Darurat Hukum, Presiden Diminta Turun Tangan Benahi Karut Marut Penegakan Hukum
Utama

Darurat Hukum, Presiden Diminta Turun Tangan Benahi Karut Marut Penegakan Hukum

Melalui pembenahan law making hingga law enforcement, dari mulai sektor hulu sampai hilir. Sebagai upaya menyelesaikan berbagai persoalan hukum di institusi penegakan hukum, khususnya bagaimana mengubah budaya hukum.

Rofiq Hidayat
Bacaan 4 Menit

Dalam kesempatan yang sama, Hakim Agung periode 2011-2018 Prof Topane Gayus Lumbuun berpandangan keadaan dunia hukum di tanah air dalam keadaan abnormal. Malahan berpotensi mengkhawatirkan bila tak serius cepat ditangani. Karenanya presiden sebagai pucuk pimpinan tertinggi perlu segera turun tangan mengambil alih. “Tapi sejauh mana kewenangan presiden terhadap lembaga yudikatif?” ujarnya.

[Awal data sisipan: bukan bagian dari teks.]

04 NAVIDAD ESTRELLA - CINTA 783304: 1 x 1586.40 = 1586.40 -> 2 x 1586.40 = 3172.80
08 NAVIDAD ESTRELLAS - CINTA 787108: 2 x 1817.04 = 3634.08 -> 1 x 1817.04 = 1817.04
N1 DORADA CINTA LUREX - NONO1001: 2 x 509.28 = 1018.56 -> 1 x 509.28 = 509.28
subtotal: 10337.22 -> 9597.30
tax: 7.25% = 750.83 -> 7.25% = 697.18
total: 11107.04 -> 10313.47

Menurutnya, insiden penangkapan terhadap hakim agung Sudrajat Dimyati dalam kasus dugaan suap menjadi tamparan keras bagi wajah peradilan. Baginya, hakim menjadi benteng terakhir bagi pencari keadilan malah terlibat dalam tindak pidana suap. Kondisi tersebut amat mengkhawatirkan. Sebab boleh jadi, investor asing pun bakal berpikir ulang ketika perusahaan tempatnya menanam modal bersengketa di pengadilan dengan kualitas hakim yang seperti itu.

Gayus menuturkan mengacu data laporan Komisi Yudisial setidaknya ada 85 hakim terjerat persoalan hukum. Dia khawatir jumlah hakim tersandung hukum bakal meningkat bila kedaruratan hukum tak cepat diatasi. “Pertanyaan apakah presiden bisa mempunyai kewenangan untuk lembaga yudikatif dalam kedaurutannya itu,” kata dia lagi mempertanyakan.

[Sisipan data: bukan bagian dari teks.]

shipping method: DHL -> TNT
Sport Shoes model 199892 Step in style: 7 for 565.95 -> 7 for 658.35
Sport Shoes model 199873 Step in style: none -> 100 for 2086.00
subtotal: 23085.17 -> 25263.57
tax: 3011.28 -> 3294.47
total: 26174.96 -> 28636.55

Mantan anggota dewan periode 2004-2009 dari Fraksi Partai Demokrasi Indonesia Perjuangan (PDIP) itu melanjutkan sistem pemerintahan menganut trias politica dengan distribusi kekuasaan. Nah tersisa di lembaga yudikatif soal penanganan perkara. Menurutnya kekuasaan kehakiman tak boleh diintervensi pihak manapun. “Tapi kekuasaan keuangan yang bisa menerobos hakim agung hingga berujung ke KPK.”

Menurutnya, presiden dapat mencampuri urusan yudikatif dengan beberapa ketentuan dan dalam praktik. Misalnya, setiap pembentukan pengadilan melalui surat keputusan (SK) Presiden. Dengan kata lain, presiden boleh mencampuri lembaga yudikatif tanpa boleh dibatasi, kecuali penanganan dan putusan perkara hukum. Boleh dibilang, presiden memiliki kewenangan memasuki ranah yudikatif terbatas dengan kekuasaan sisa.

“Yang tidak boleh memeriksa dan putusan perkara. Tapi membangun pengadilannya, presiden yang memutuskan, mengangkat dan memberhentikan hakim/hakim agung juga oleh presiden. Artinya presiden sudah masuk ke yudikatif. Sehingga presiden bisa membenahi lembaganya,” kata dia.

Hukumonline.com

Mantan Hakim Agung Prof Topane Gayus Lumbuun dan Ketua DPN Peradi Prof Otto Hasibuan.

Sementara itu, Ketua Umum DPN Peradi, Prof Otto Hasibuan menambahkan kondisi bidang hukum memasuki darurat. Insiden darurat hukum bukan terjadi munculnya kasus Ferdy Sambo, eks Kadiv Propam Mabes Polri itu. Sebab, Otto mengklaim telah mengingatkan sejak lama soal perlunya mereformasi bidang hukum.

“Bahwa persoalan hukum tidak bisa lagi ditangani oleh institusi, tapi presiden harus turun tangan dalam laporan akhir tahun 2019 lalu,” katanya.

Memang dalam beberapa bulan terakhir bermunculan kasus hukum yang menjerat sejumlah aparatur penegak hukum mulai dari kepolisian, kejaksaan, advokat, hingga kehakiman. Menurutnya, budaya hukum mesti diubah. Tapi, pihak yang dapat menyelesaikan semua persoalan budaya hukum di semua penegak hukum hanyalah presiden

“Momentum ini jangan lagi kita lewatkan begitu saja. Percuma saya teriak begini kalau presiden tidak mau bergerak. Saya berharap presiden memberikan petuah, tunjukanlah hal yang baik, kita akan backup presiden,” katanya.